Seattle, Washington
It was a feature of the brave new world that, unless you lived in an RV in the middle of the desert, your face was captured on video nearly continuously. One camera kept watch over every ten citizens in the United States.
Benevolent watch, the camera owners were quick to add. But that was before the US Federal government co-opted their hardware, rendering their intentions irrelevant. It was in this way that Bill Fredericks discovered that one Domingo Mondragon, aka Sabot, had it in his mind to fly the coop.

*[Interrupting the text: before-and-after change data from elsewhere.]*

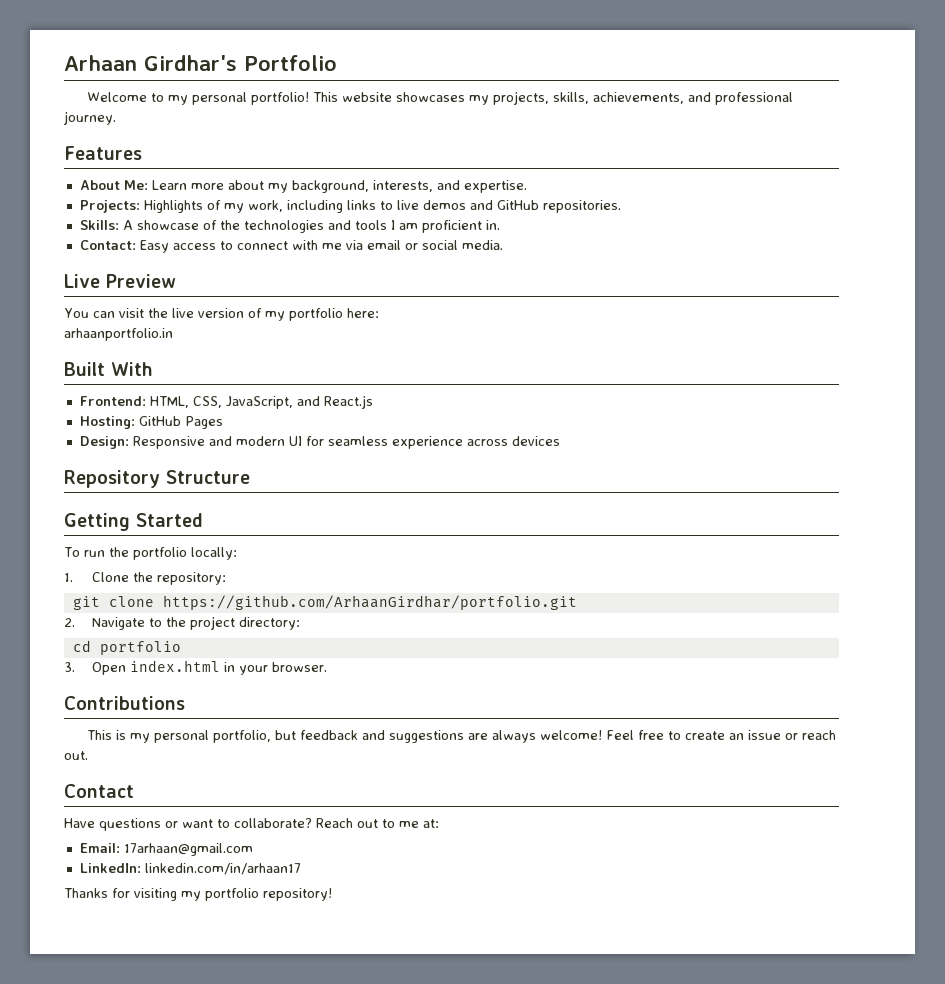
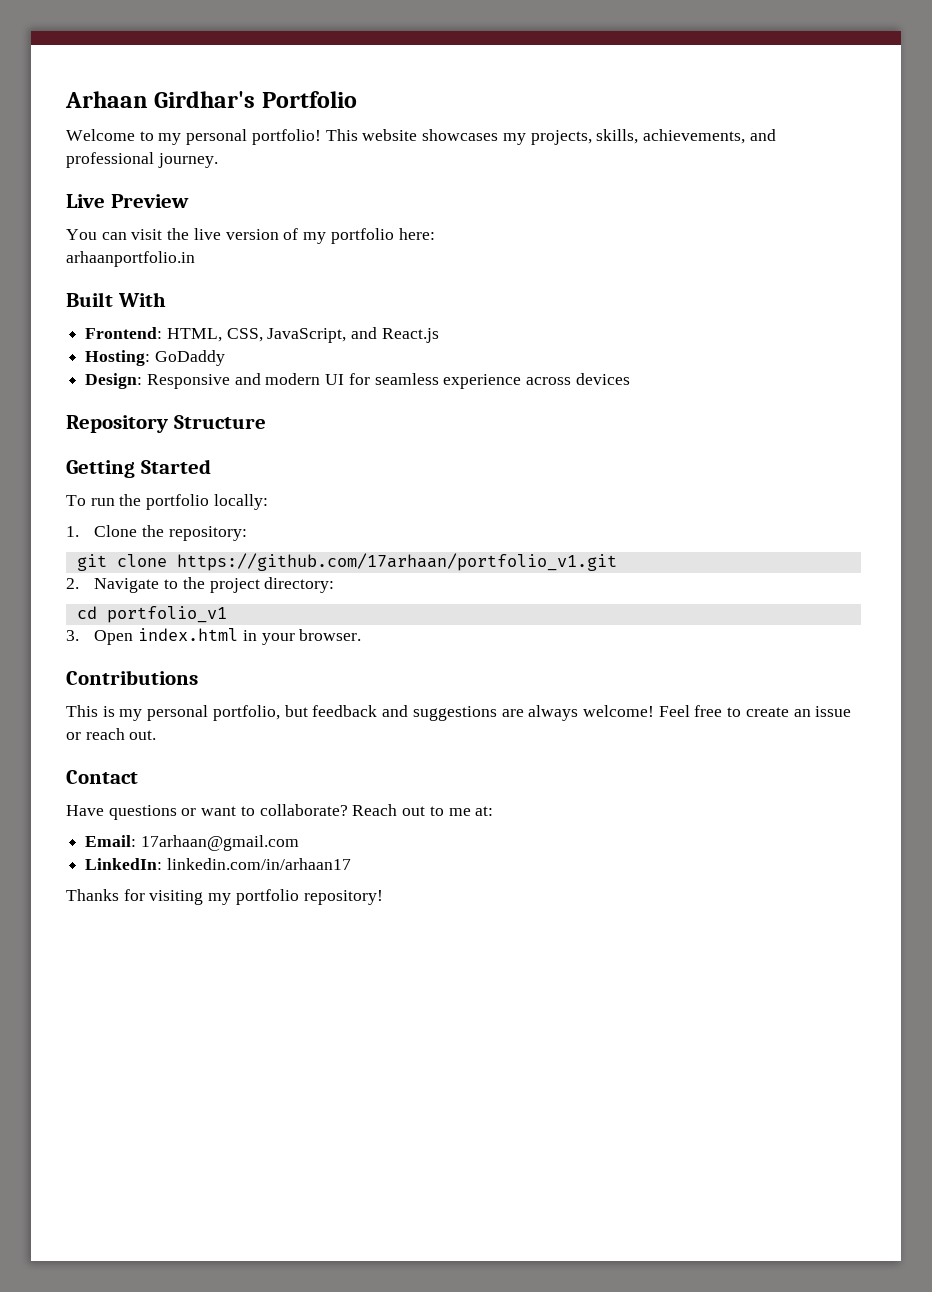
- Features
- About Me: Learn more about my background, interests, and expertise.
- Projects: Highlights of my work, including links to live demos and GitHub repositories.
- Skills: A showcase of the technologies and tools I am proficient in.
- Contact: Easy access to connect with me via email or social media.
- Hosting: GitHub Pages
+ Hosting: GoDaddy
- git clone https://github.com/ArhaanGirdhar/portfolio.git
+ git clone https://github.com/17arhaan/portfolio_v1.git
- cd portfolio
+ cd portfolio_v1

Fredericks liked it when they fled. It triggered his pursuit instinct. He was fat, bald, and recently castrated, from a career perspective, but he still fancied himself a hunter, an alpha male. He ran field agents, and he wasn’t really a field agent himself any longer, but changing times brought their own demands.
His quarry had taken along two boat anchors, in the form of a girlfriend and her mother, which made his job roughly three times easier. It was hard to travel light and unnoticed in a gaggle, particularly when nobody in the gaggle had the slightest notion of how to stay under the radar.
Fredericks had been to the warehouse where Sabot had set up the Bitcoin operation. He had been to the looted apartment where Sabot lived. He’d even been to the old lady’s place, where Fredericks had correctly diagnosed the problem with the spyware. It hadn’t sent a report in half a day, and Fredericks discovered that the virus’ host had died a violent death, evidenced by the trash can full of crushed laptop parts in Connie Fuentes’ garage.
So, in this case, Fredericks figured that two and two likely summed to four, and he had promptly enlisted the help of a computer-savvy agent who he knew would be utterly unruffled by the current economic kerfuffle. He knew this was the case, because the unwashed, unkempt recluse of an agent rarely emerged from his three-bedroom apartment, which he shared with two and a half bedrooms full of computer equipment and a powerful funk. The agent generally avoided opening the door, except to accept delivery of food, prostitutes, or computer gear, and he didn’t care much who paid him for services rendered.
All of that made him pretty much the ideal asset.
Two Bitcoins and thirty minutes later, Fredericks hopped back in his car and pulled away from Connie Fuentes’ residence, heading north, geo coordinates in hand, Canada his destination for the second time in as many days.